The UK tax authority has accused General Electric of fraud in a $1bn dispute over tax deductions claimed by the industrial conglomerate going back 16 years.
HM Revenue & Customs launched a claim against GE in 2018 arguing interest deductions claimed between 2004 and 2015 by six of its group companies, including financial services unit GE Capital were not correct.
This week it emerged in a court hearing that HMRC has applied to change its case to allege that GE made fraudulent misrepresentations to the tax authority.
GE, which has a market value of $61bn, said in its written arguments ahead of the hearing that for HMRC to allege fraud against a “multinational the size of GE and the professionals involved is a very serious thing”, according to trade publication Law360.
Tuesday’s hearing was to examine an application by GE to obtain documents from HMRC relating to the company. The judge denied GE’s request pending a further hearing on HMRC’s application to amend its claim against the company.
HMRC intends to allege that GE double-claimed tax relief in both the UK and Australia on interest for a loan used to acquire an Australian financial services business. The agency has claimed that the GE companies made misrepresentations to it when they were granted the tax break in 2005. GE denies that there was any misrepresentation.

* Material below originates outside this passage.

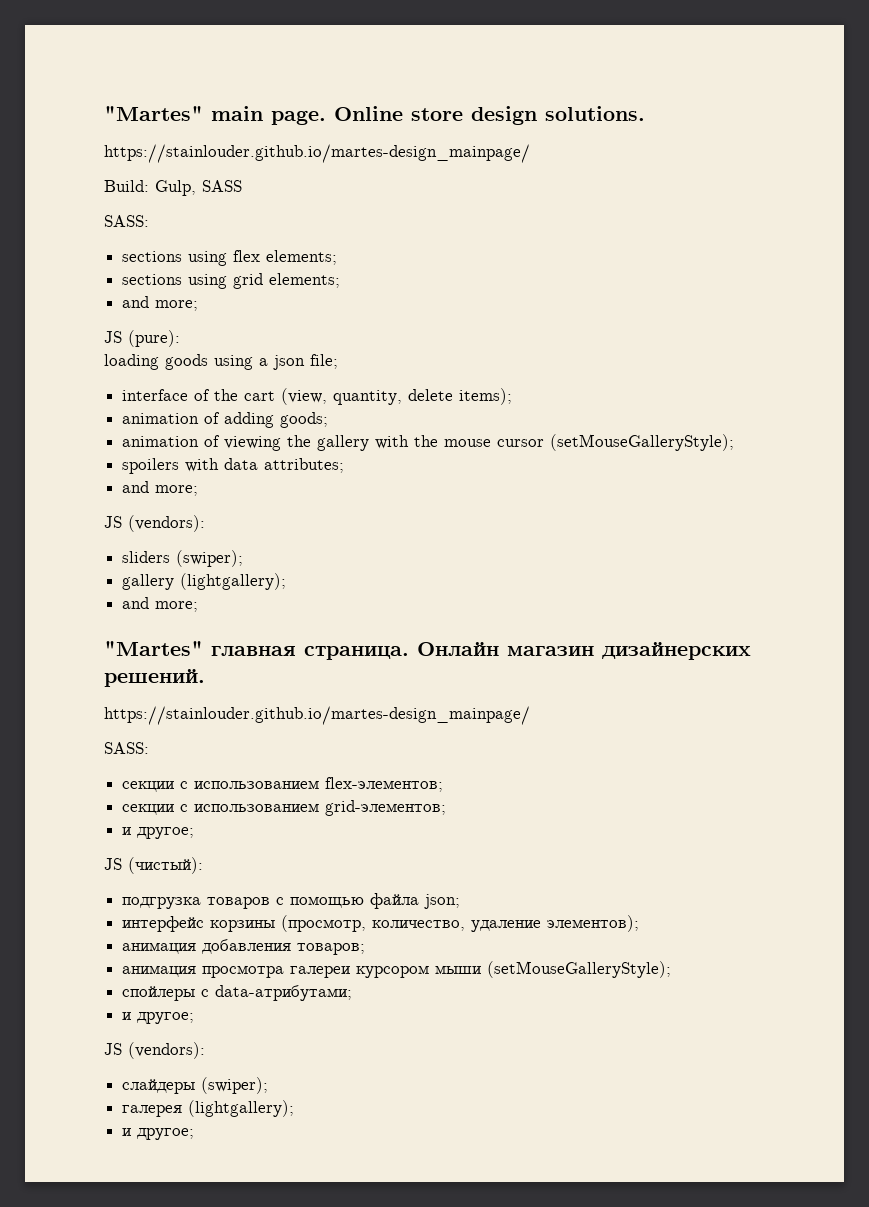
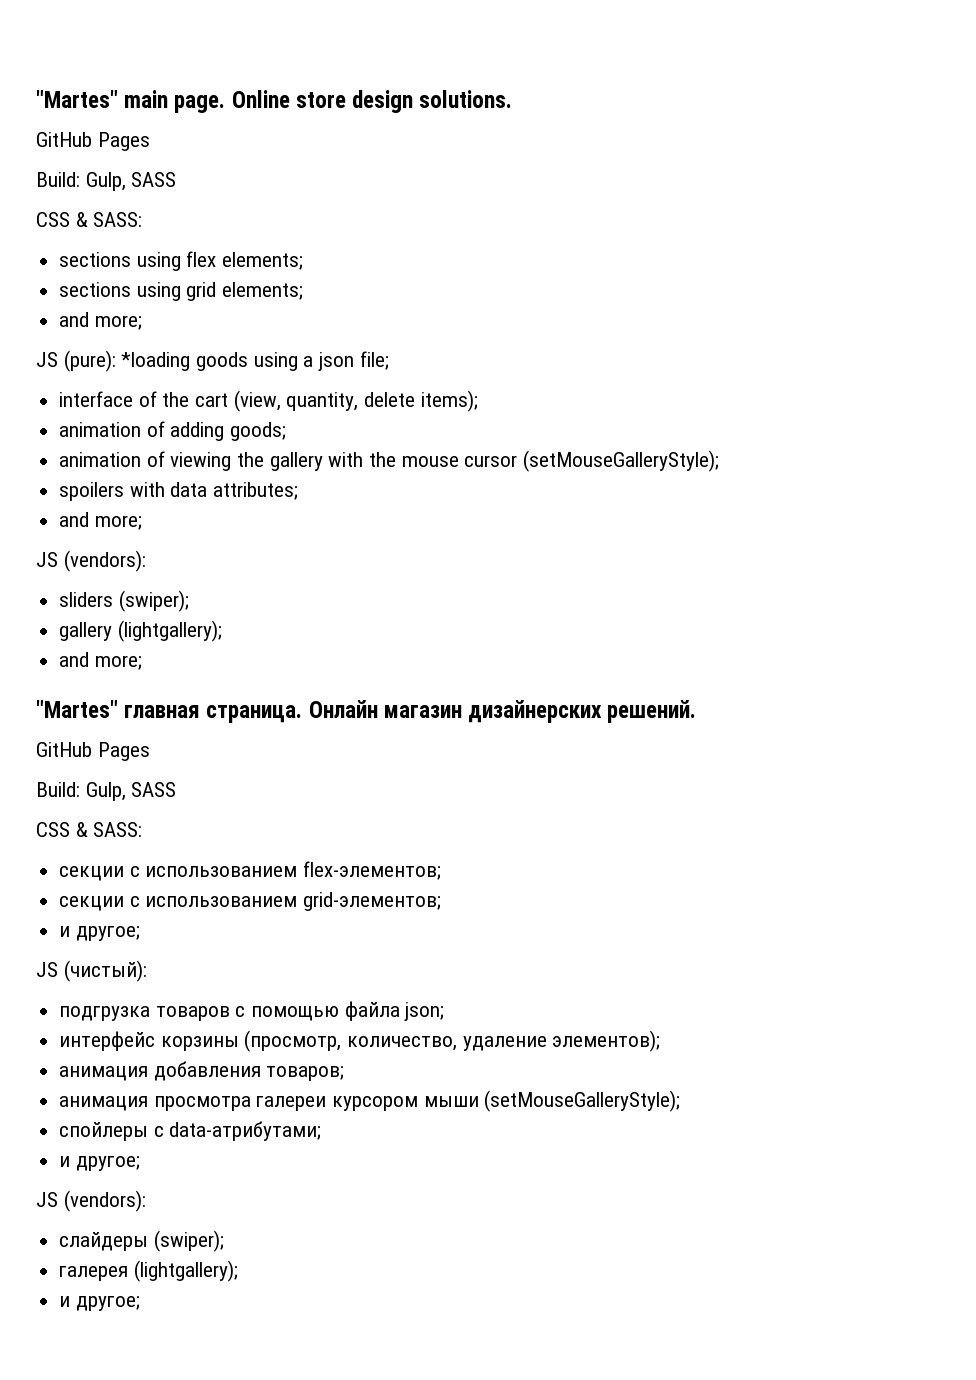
[104,144,530,163] [104,180,242,196] https://stainlouder.github.io/martes-design_mainpage/ // Build: Gulp, SASS // -> [36,132,150,151] [36,172,177,191] [36,212,88,227] GitHub Pages // Build: Gulp, SASS // CSS &
[104,354,159,370] // loading -> [121,352,191,371] *loading
[104,706,530,725] https://stainlouder.github.io/martes-design_mainpage/ // -> [36,742,150,761] [36,782,177,801] [36,822,88,837] GitHub Pages // Build: Gulp, SASS // CSS &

GE said in a filing to the Securities and Exchange Commission in 2018 that the potential impact of the claim was about $1bn, excluding interest and penalties, but that it would contest HMRC’s decision to rescind the tax relief. GE has launched a countersuit against the tax authority in an attempt to bring an end to the proceedings.
GE said: “We comply with all applicable tax laws and judicial doctrines of the United Kingdom and believe that the entire benefit is more likely than not to be sustained on its technical merits.”
HMRC said: “Due to taxpayer confidentiality, we are unable to comment on an identifiable taxpayer or business, or on an ongoing case.”
HMRC has taken an increasingly hard line on tax evasion and avoidance by large multinationals. In 2018 it said it had secured more than £9bn in additional tax revenue from the “largest and most complex businesses” that would have “otherwise gone unpaid”.
GE is one of many companies reeling from the coronavirus crisis. This month it cut 10,000 jobs in its aviation division to cope with an unprecedented slump in demand.